Key has announced it is to work with MorganAsh on a pilot scheme to use the firm’s new adviser tool.
The tool helps to support later life lending advisers in identifying, assessing and managing client vulnerability.
MorganAsh launched its MorganAsh Resilience System (MARS) in April although the firm had been working with Key since last year to test the interaction with consumers. MARS provides an objective ‘Resilience Rating’ similar to a credit score and has been designed to provide a more consistent approach to managing client vulnerability, making evaluating consumer vulnerability easier and more consistent.
The system and its rating methodology enables lenders, and particularly advice firms, to provide more robust solutions based on a personalised understanding of individual client circumstances.

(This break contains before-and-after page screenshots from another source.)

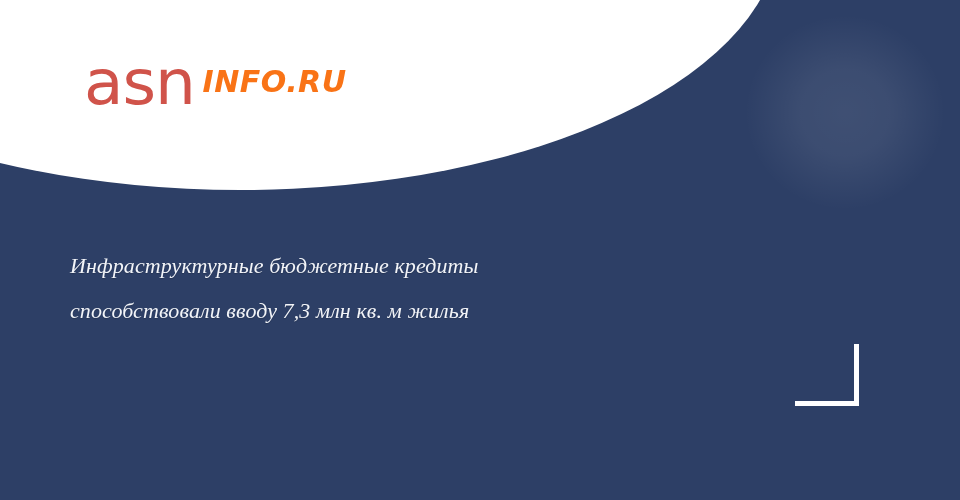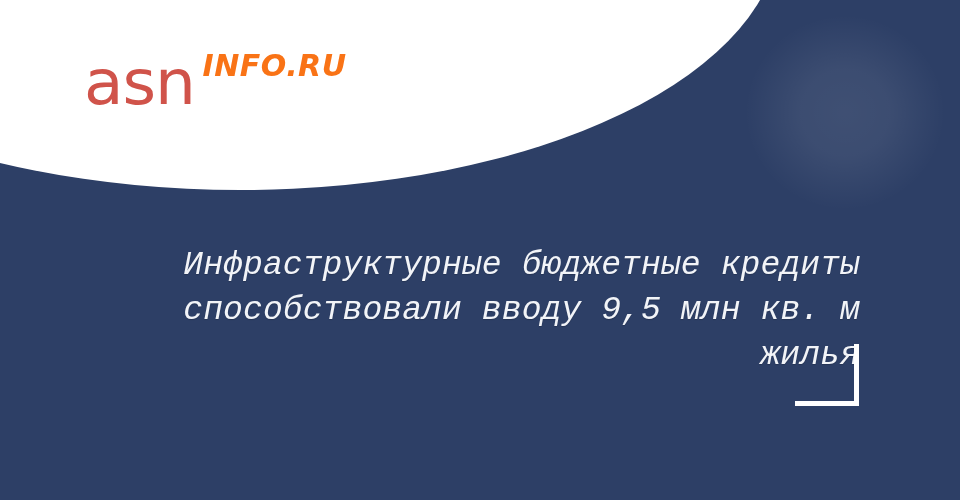--- a/index.html
+++ b/index.html
@@ -50,21 +50,21 @@
     border-radius: 50%;
   }
 
   
   #logo {
     position: absolute;
     left: 84px;
     top: 52px;
     height: 62px;
     display: flex;
-    align-items: flex-start;
+    align-items: center;
     white-space: nowrap;
     user-select: none;
   }
   #logo .asn {
     font-family: "DejaVu Sans", sans-serif;
     font-size: 62px;
     line-height: 62px;
     font-weight: 400;
     letter-spacing: -1px;
     color: #d0534a;
@@ -83,26 +83,26 @@
     position: relative;
     top: -1px;
   }
 
   
   #headline {
     position: absolute;
     left: 70px;
     top: 243px;
     width: 790px;
-    text-align: right;
+    text-align: left;
     color: #f2f4f8;
-    font-family: Liberation Mono, monospace;
+    font-family: Liberation Serif, serif;
     font-style: italic;
     font-weight: 400;
-    font-size: 33px;
+    font-size: 22px;
     line-height: 45px;
     letter-spacing: 0.1px;
     text-shadow: 0 1px 1px rgba(0,0,0,0.18);
   }
   #headline .ln { display: block; }
 
   
   #bracket {
     position: absolute;
     left: 795px;
@@ -137,21 +137,21 @@
 
   <div id="blob"></div>
 
   <div id="logo">
     <span class="asn">asn</span>
     <span class="inforu">INFO.RU</span>
   </div>
 
   <div id="headline">
     <span class="ln">Инфраструктурные бюджетные кредиты</span>
-    <span class="ln">способствовали вводу 9,5 млн кв. м жилья</span>
+    <span class="ln">способствовали вводу 7,3 млн кв. м жилья</span>
   </div>
 
   <div id="bracket">
     <span class="vbar"></span>
     <span class="hbar"></span>
   </div>
 
 </div>
 
 </body></html>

MARS provides ratings which reflect every aspect of a person’s characteristics or resilience, including health, wealth and life events.

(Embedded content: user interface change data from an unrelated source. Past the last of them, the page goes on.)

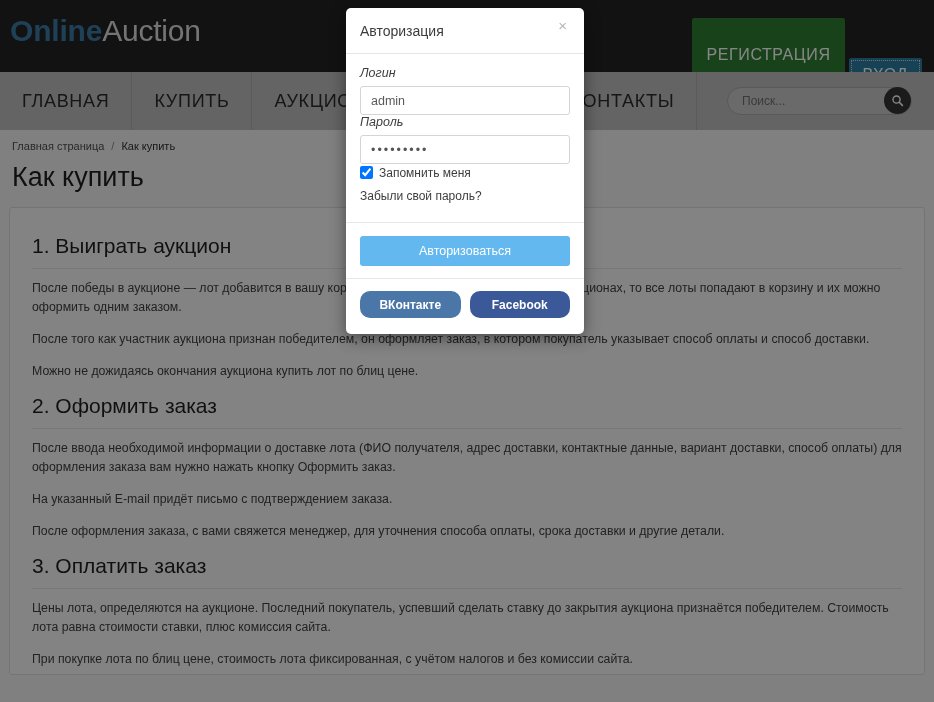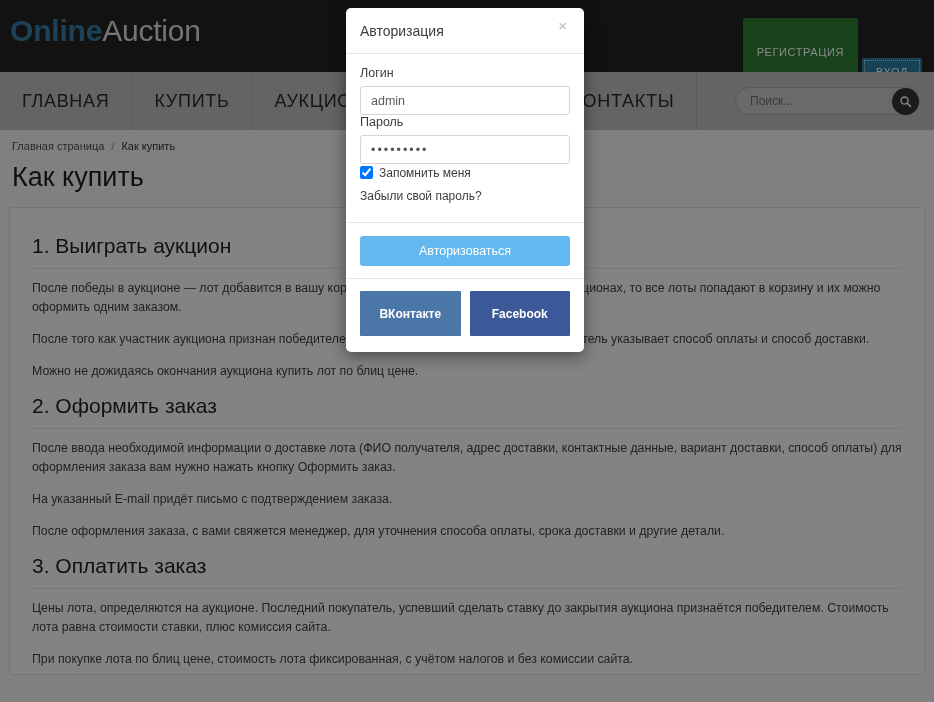--- a/index.html
+++ b/index.html
@@ -34,21 +34,21 @@
   }
   .brand .b1 { color: #3a7ca5; }
   .brand .b2 { color: #dcdcdc; font-weight: normal; }
 
   .header-actions {
     position: absolute;
     right: 12px; top: 18px;
     display: flex; gap: 4px;
   }
   .hbtn {
-    font-size: 11px;
+    font-size: 16px;
     letter-spacing: 0.6px;
     color: #ffffff;
     padding: 8px 14px 20px;
     border-radius: 2px;
     border: none;
     cursor: pointer;
     font-family: "Liberation Sans", sans-serif;
   }
   .hbtn.reg { background: #2e7d32; }
   .hbtn.login {
@@ -75,23 +75,23 @@
     border-right: 1px solid #aaaaaa;
     cursor: pointer;
     min-width: 94px;
   }
   .nav-item.active {
     background: #3f7e9e;
     color: #ffffff;
   }
   .search-wrap {
     position: absolute;
-    right: 14px; top: 50%;
+    right: 22px; top: 50%;
     transform: translateY(-50%);
-    display: flex; align-items: flex-end;
+    display: flex; align-items: flex-start;
   }
   .search-input {
     width: 185px; height: 28px;
     border: 1px solid #a8a8a8;
     border-radius: 14px;
     background: #c9c9c9;
     padding: 0 34px 0 14px;
     font-size: 12px;
     color: #4a4a4a;
     font-family: "Liberation Sans", sans-serif;
@@ -188,20 +188,21 @@
     cursor: pointer;
     line-height: 1;
     font-family: "Liberation Sans", sans-serif;
   }
   .modal-body { padding: 12px 14px 9px; }
   .field-label {
     display: block;
     font-size: 12.5px;
     color: #3d3d3d;
     margin: 0 0 6px 0;
+    font-style: italic;
   }
   .field-input {
     width: 100%;
     height: 29px;
     border: 1px solid #d5d5d5;
     border-radius: 3px;
     padding: 0 10px;
     font-size: 12.5px;
     color: #5a5a5a;
     font-family: "Liberation Sans", sans-serif;
@@ -240,23 +241,23 @@
     font-size: 12.5px;
     cursor: pointer;
     font-family: "Liberation Sans", sans-serif;
   }
   .social-wrap {
     padding: 12px 14px 16px;
     display: flex; gap: 9px;
   }
   .btn-social {
     flex: 1;
-    height: 45px;
-    border: none;
-    border-radius: 1px;
+    height: 27px;
+    border: none;
+    border-radius: 10px;
     color: #ffffff;
     font-size: 12px;
     font-weight: bold;
     cursor: pointer;
     font-family: "Liberation Sans", sans-serif;
   }
   .btn-vk { background: #4a76a8; }
   .btn-fb { background: #3b5998; }
 </style>
 </head>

Both Key and MorganAsh believe that having a more consistent method of assessing customer characteristics and vulnerability will enable a “more robust understanding of need”, and therefore deliver a better customer outcome.
Key CEO, Will Hale, commented: “To ensure that we are delivering the best possible outcomes for all customers, we need to move beyond simply identifying vulnerability and look at the more holistic concept of resilience and how support needs to be tailored according to individual circumstances.

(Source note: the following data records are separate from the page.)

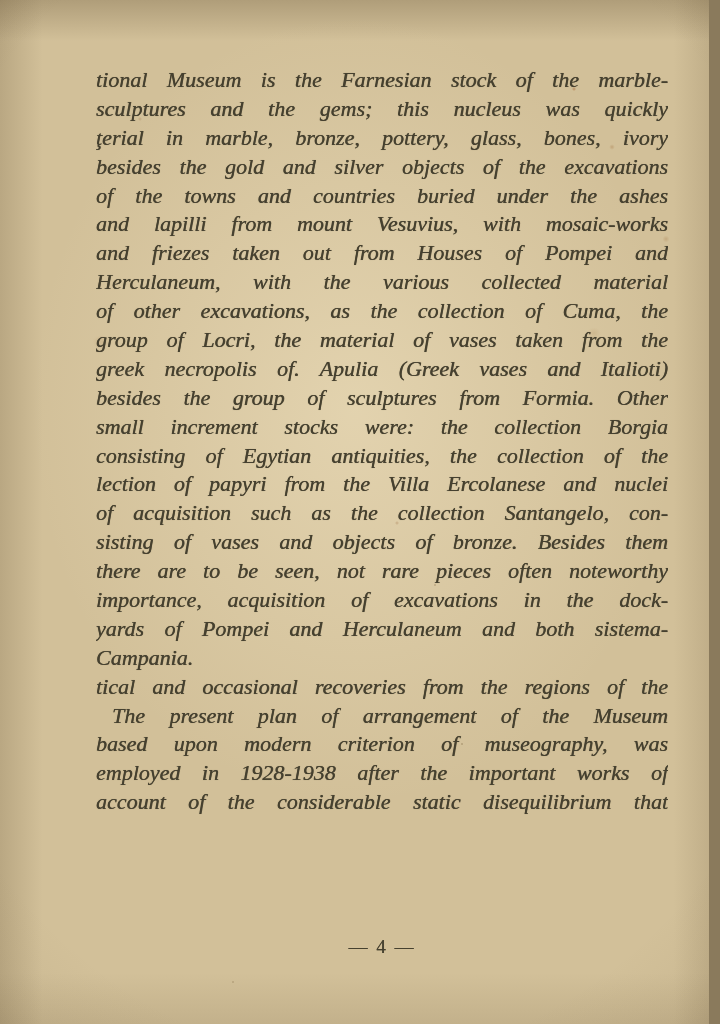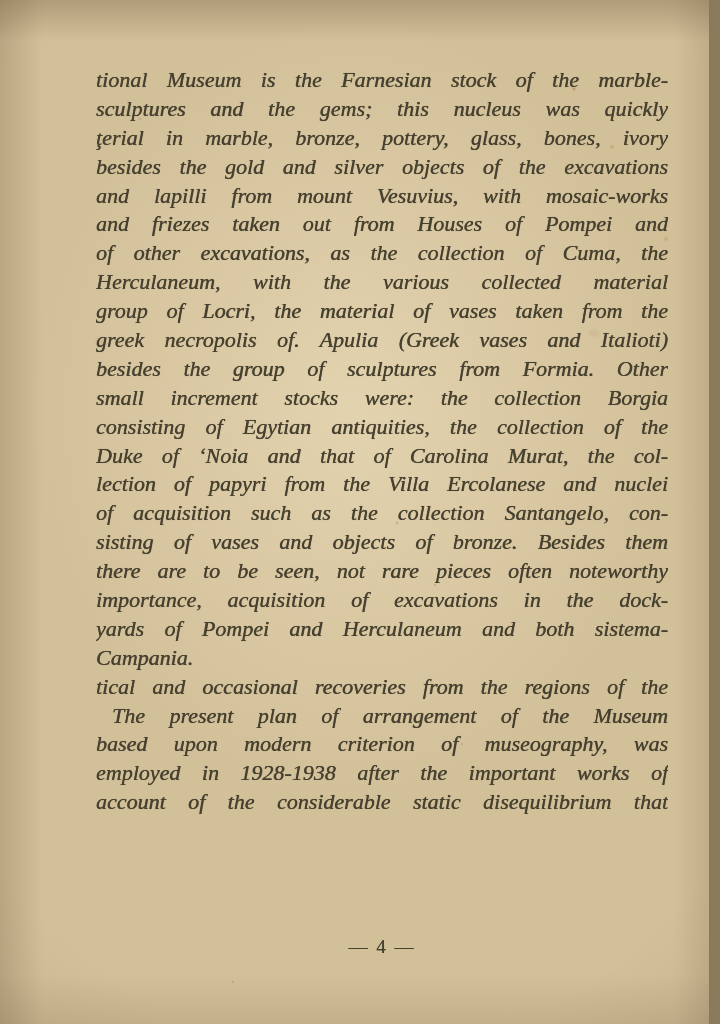--- a/index.html
+++ b/index.html
@@ -79,30 +79,30 @@
 <div class="page">
   <div class="paper-light"></div>
   <div class="paper-specks"></div>
 
   <main class="text-block">
       <div class="para">
         <div class="line">tional Museum is the Farnesian stock of the marble-</div>
         <div class="line">sculptures and the gems; this nucleus was quickly</div>
         <div class="line">ţerial in marble, bronze, pottery, glass, bones, ivory</div>
         <div class="line">besides the gold and silver objects of the excavations</div>
+        <div class="line">of the towns and countries buried under the ashes</div>
         <div class="line">and lapilli from mount Vesuvius, with mosaic-works</div>
         <div class="line">and friezes taken out from Houses of Pompei and</div>
+        <div class="line">Herculaneum, with the various collected material</div>
         <div class="line">of other excavations, as the collection of Cuma, the</div>
-        <div class="line">Herculaneum, with the various collected material</div>
         <div class="line">group of Locri, the material of vases taken from the</div>
         <div class="line">greek necropolis of. Apulia (Greek vases and Italioti)</div>
         <div class="line">besides the group of sculptures from Formia. Other</div>
         <div class="line">small increment stocks were: the collection Borgia</div>
         <div class="line">consisting of Egytian antiquities, the collection of the</div>
-        <div class="line">Duke of ‘Noia and that of Carolina Murat, the col-</div>
         <div class="line">lection of papyri from the Villa Ercolanese and nuclei</div>
         <div class="line">of acquisition such as the collection Santangelo, con-</div>
         <div class="line">sisting of vases and objects of bronze. Besides them</div>
         <div class="line">there are to be seen, not rare pieces often noteworthy</div>
         <div class="line">importance, acquisition of excavations in the dock-</div>
         <div class="line">yards of Pompei and Herculaneum and both sistema-</div>
         <div class="line no-justify">Campania.</div>
         <div class="line">tical and occasional recoveries from the regions of the</div>
       </div>
       <div class="para">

“We are therefore delighted to be working with the new MorganAsh service which provides a simple, objective and consistent way of better understanding an individual’s vulnerability via a ‘resilience rating’.
“The industry needs more initiatives like this, and we would like to add our voices to those of leading figures from organisations such as the Association of Mortgage Intermediaries and the Vulnerability Taskforce who welcome this as a step forward for the industry.”
Managing director at MorganAsh, Andrew Gething, added: “It is odd that there is a consistent method of assessing credit risk within the lending market, but, until now, there has been nothing to assess vulnerability risk. This represents a clear gap in a firm’s understanding and is almost guaranteed to lead to inconsistent outcomes.
“Initial work on vulnerability has focused on training, but firms have quickly realised that to reach consistency in assessments the training overhead required is extensive and hence costly. The MARS tool greatly reduces the training and assessment burden from advisers so delivering vulnerability management efficiently.”